Dataset records:

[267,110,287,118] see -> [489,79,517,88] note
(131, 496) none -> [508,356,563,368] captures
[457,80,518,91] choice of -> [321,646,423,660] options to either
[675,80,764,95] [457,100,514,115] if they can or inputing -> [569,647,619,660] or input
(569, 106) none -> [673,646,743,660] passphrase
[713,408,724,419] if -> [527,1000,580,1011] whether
--
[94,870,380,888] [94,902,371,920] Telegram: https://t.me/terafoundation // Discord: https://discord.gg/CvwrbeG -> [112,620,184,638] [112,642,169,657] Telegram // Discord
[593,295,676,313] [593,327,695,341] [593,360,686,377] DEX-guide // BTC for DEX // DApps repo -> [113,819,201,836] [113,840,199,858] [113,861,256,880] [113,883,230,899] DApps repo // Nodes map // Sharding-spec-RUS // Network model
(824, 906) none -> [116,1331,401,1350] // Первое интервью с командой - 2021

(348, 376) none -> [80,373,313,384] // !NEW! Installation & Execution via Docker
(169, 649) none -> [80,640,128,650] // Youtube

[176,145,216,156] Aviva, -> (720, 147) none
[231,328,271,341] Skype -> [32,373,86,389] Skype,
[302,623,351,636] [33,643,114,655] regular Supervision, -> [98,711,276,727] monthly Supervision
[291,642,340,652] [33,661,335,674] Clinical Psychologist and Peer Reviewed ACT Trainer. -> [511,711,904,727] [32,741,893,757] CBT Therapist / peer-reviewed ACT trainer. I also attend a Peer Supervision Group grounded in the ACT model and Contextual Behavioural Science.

- _Task requirements_
When a line of the entries above contains the word "Supervision", include it in a tally, then give that tally alone.

- _Answer to this task_
2